У тебя, огражденного и ограниченного, ничего не спрашивали. Они определяли тебя освободителем и отдавали в жертву грядущей победе и будущей славе. Тебя отправляли на передовую как пушечный огузок и окорок, а сзади обставляли заградительными отрядами; тебя, одножильного и одномерного, обстреливали с двух, трех, пяти сторон, спереди, сзади, сверху, снизу, отовсюду, тебя пускали в расход без суда и следствия по всей строгости закона военного времени. Тебя отправляли на верную смерть или в неверный плен, а встречали организованно: тебя окружали обшныры, обступали обыскиватели, отслеживали и обрабатывали оглядатаи; тебя обвиняли как оголтелого отступника и осуждали на отшиб. Обрывали ордена и отличия, отправляли в тыл как обвиняемого, отсылали без права обжалования, опротестования и отписки на лесоповал, рытье каналов и котлованов в отдаленные края угрюмой мысли. Тебя, обесчещенного и обесславленного, отождествляли с отбросами и отходами общества. Ты ел отаву и осоту, ты пил орнитозную воду. Ты трепетал сердцем, истаивал очами и изнывал душой. Ты, окровавленный и обескровленный, отмахивал по бездорожью, обмерзал в окопах, обретался у параши, а отпрыски твои и отпрыски твоих отпрысков обучали других отпрысков петь оды и осанны вождю на необъятных просторах отчизны.
одно к одному
все одно
думы в дыму
и дно
Они объявляли: отечество в опасности. Они орали как очумелые. Они оглашали общеукрепляющее освоение и общезначимое обустройство. Без обиняков и околичностей призывали человека будущего, организовывали как одномерный рабочий скот и отправляли на восстановление целых отраслей и областей. Они не щадили никого, ни оглохших орочей, ни ослепших ороков, ни отечных ойратов. От твоего имени они одаривали себя. Они объедались и обпивались. Они жирнели пальцами и тучнели выей, покрывали лицо олеем и обкладывали туком лядвеи свои. И темя волосатое их косневело в беззакониях.

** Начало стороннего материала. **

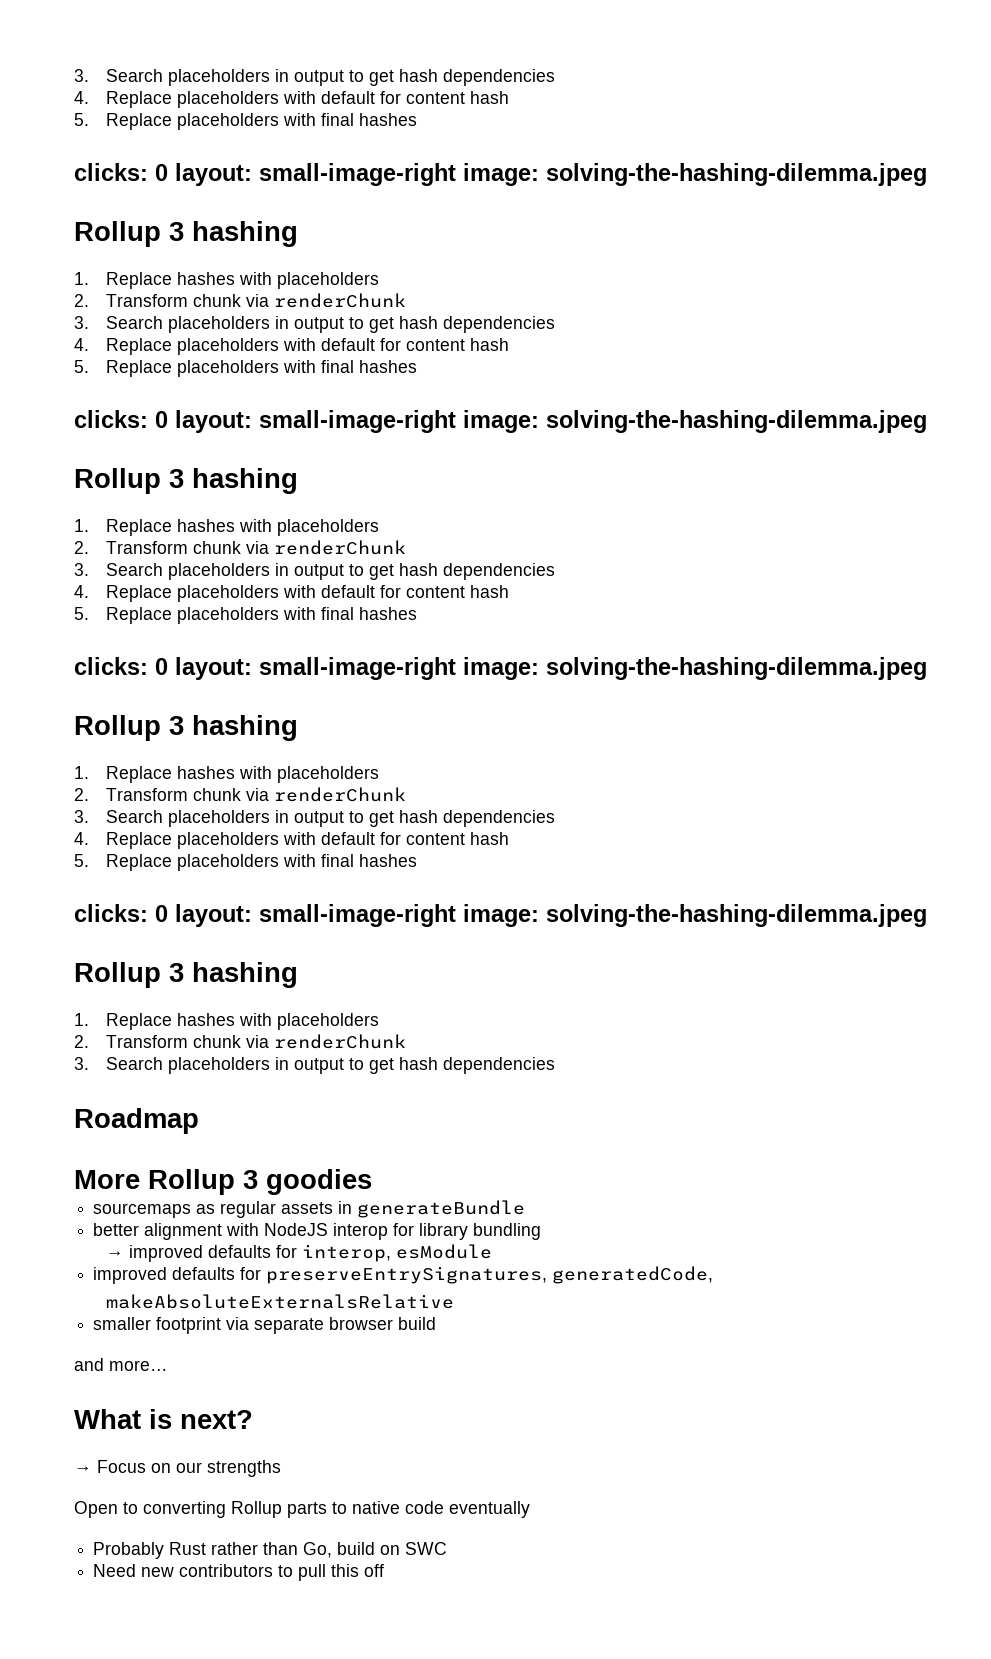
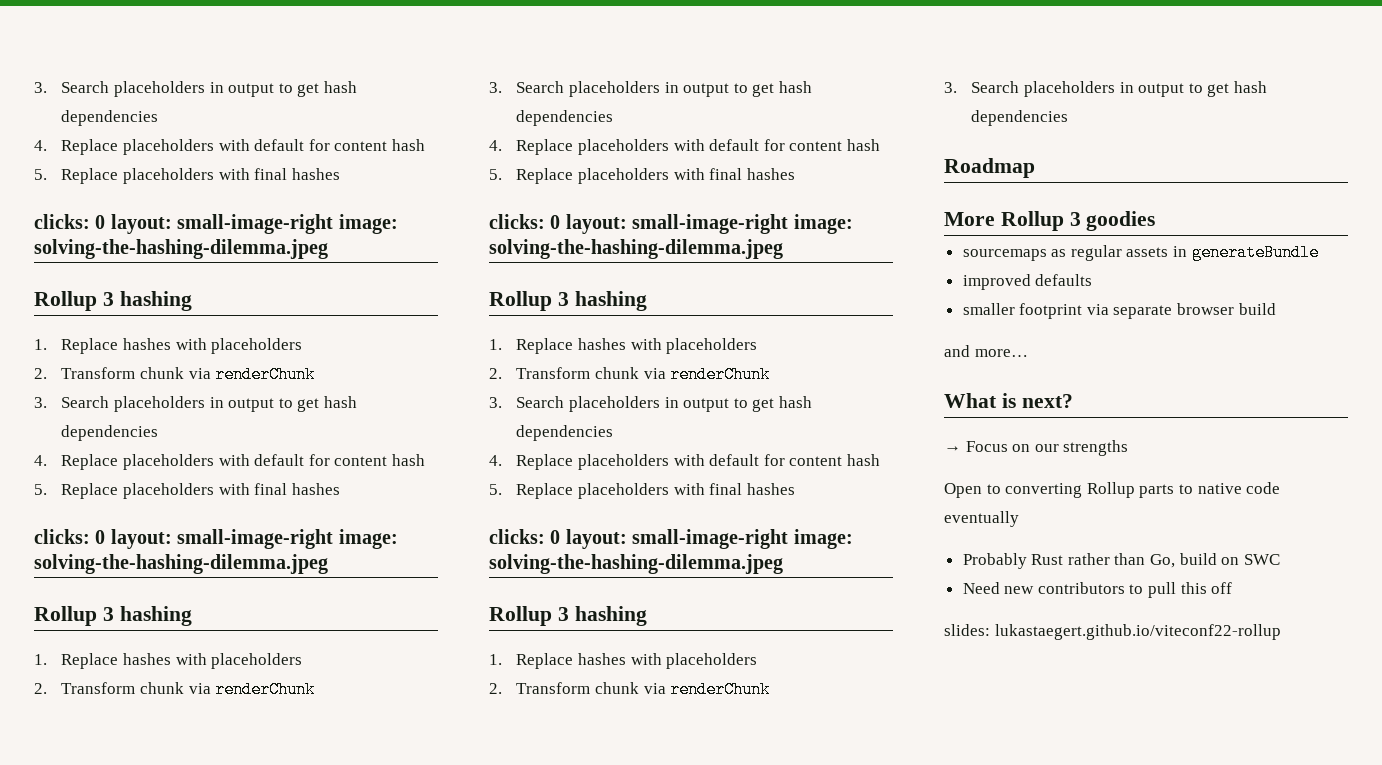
- better alignment with NodeJS interop for library bundling
- → improved defaults for interop, esModule
- improved defaults for preserveEntrySignatures, generatedCode,
- makeAbsoluteExternalsRelative
+ improved defaults
+ slides: lukastaegert.github.io/viteconf22-rollup

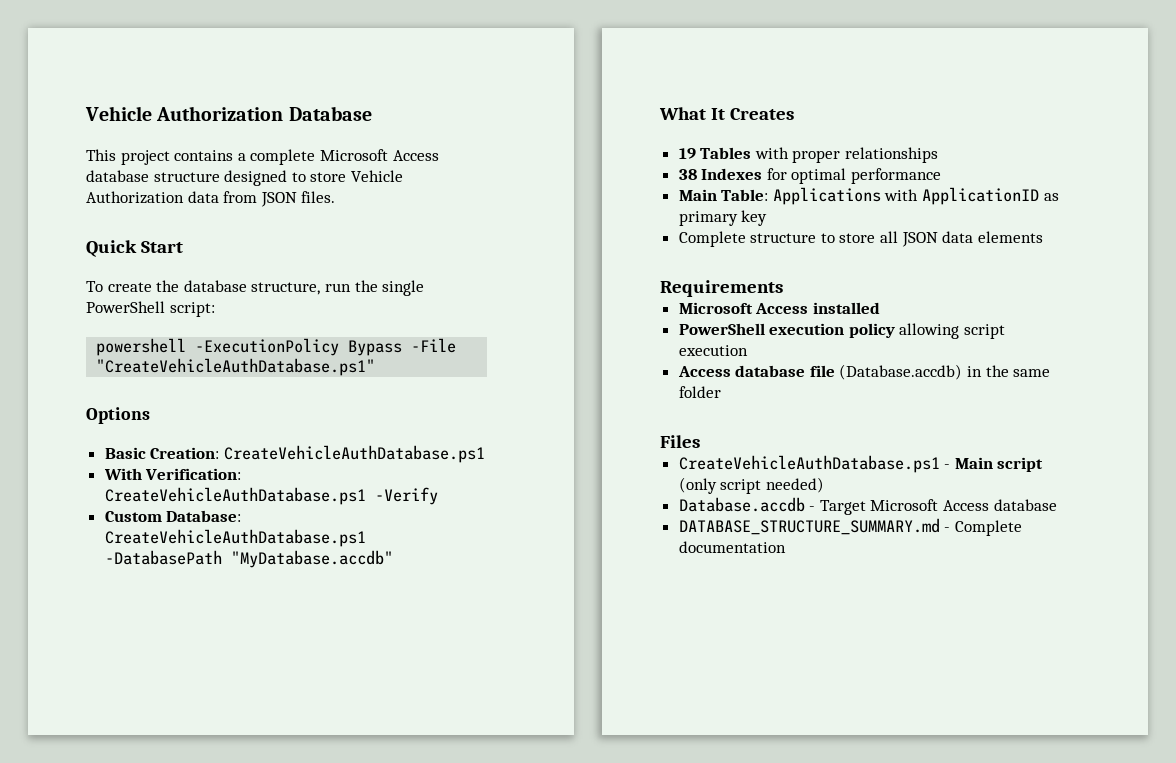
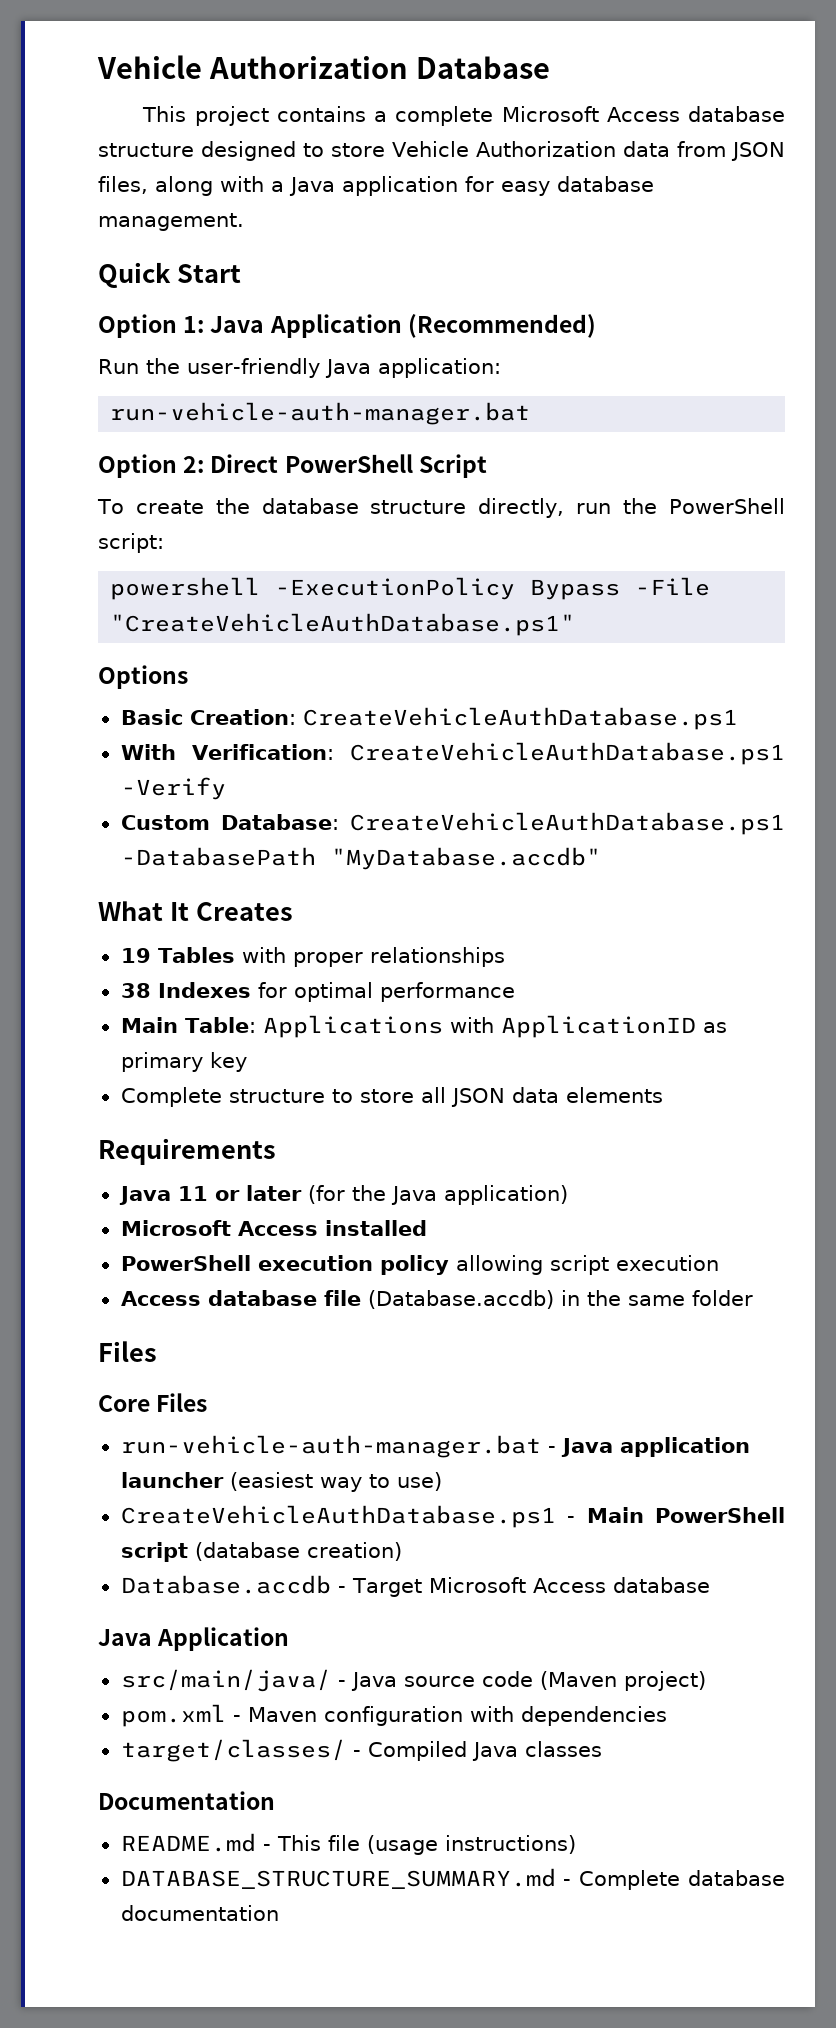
- This project contains a complete Microsoft Access database structure designed to store Vehicle Authorization data from JSON files.
+ This project contains a complete Microsoft Access database structure designed to store Vehicle Authorization data from JSON files, along with a Java application for easy database management.
  Quick Start
+ Option 1: Java Application (Recommended)
+ Run the user-friendly Java application:
+ run-vehicle-auth-manager.bat
+ Option 2: Direct PowerShell Script
- To create the database structure, run the single PowerShell script:
+ To create the database structure directly, run the PowerShell script:
+ Java 11 or later (for the Java application)
+ Core Files
+ run-vehicle-auth-manager.bat - Java application launcher (easiest way to use)
- CreateVehicleAuthDatabase.ps1 - Main script (only script needed)
+ CreateVehicleAuthDatabase.ps1 - Main PowerShell script (database creation)
  Database.accdb - Target Microsoft Access database
+ Java Application
+ src/main/java/ - Java source code (Maven project)
+ pom.xml - Maven configuration with dependencies
+ target/classes/ - Compiled Java classes
+ Documentation
+ README.md - This file (usage instructions)
- DATABASE_STRUCTURE_SUMMARY.md - Complete documentation
+ DATABASE_STRUCTURE_SUMMARY.md - Complete database documentation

У тебя, огражденного и ограниченного, ничего не спрашивали. Тебя, отмалчивающегося и отмаливающегося, отдавали на откуп грядущей чести и будущей совести. Тебя окликали на отчетных собраниях и совещаниях, дабы ты, ораторствуя, осуждал учителей, очернял коллег и оговаривал учеников, а также общенародно каялся в собственных и чужих ошибках, огрехах и опущениях. Тебя обязывали отрешаться и отчуждаться, оплевывать и обругивать, причем творческим образом. Твоя отсебятина и околесица должна была быть не только обстоятельной и однозначной, не только обоснованной и осмысленной, но еще орфоэпически отточенной и артистически оригинальной. Тебя самого обоснованно и осмысленно отождествляли с отребьем и отрепьем общества; огульно и облыжно обвиняли как отъявленного обструкциониста. Тебя окружали обшныры, обступали обыскиватели, отслеживали и обрабатывали оглядатаи; тебя как оголтелого охальника осуждали на отшиб. Тебя арестовывали утром, днем, вечером и ночью, везли в отдельных воронках и общих теплушках; тебя били, насиловали и пытали в околотках, отсылали в остроги и на острова, на канал и лесоповал; тебя осуждали, а после суда и следствия расстреливали по всей строгости закона мирного времени. Ты, одуревший и омертвелый, лежал оземь на обындевелых лагах у параши, над тобой измывались отморозки, тебе отшибали органы и память и даже охоту вспоминать. Октана охватывала тебя и трясла все кости в тебе, дыбом вставали волоса на тебе, а отпрыски твои и отпрыски твоих отпрысков безо всяких оснований мечтали о светлых городах и цветущих садах и оплакивали умершего вождя как отца родного на необъятных просторах отчизны.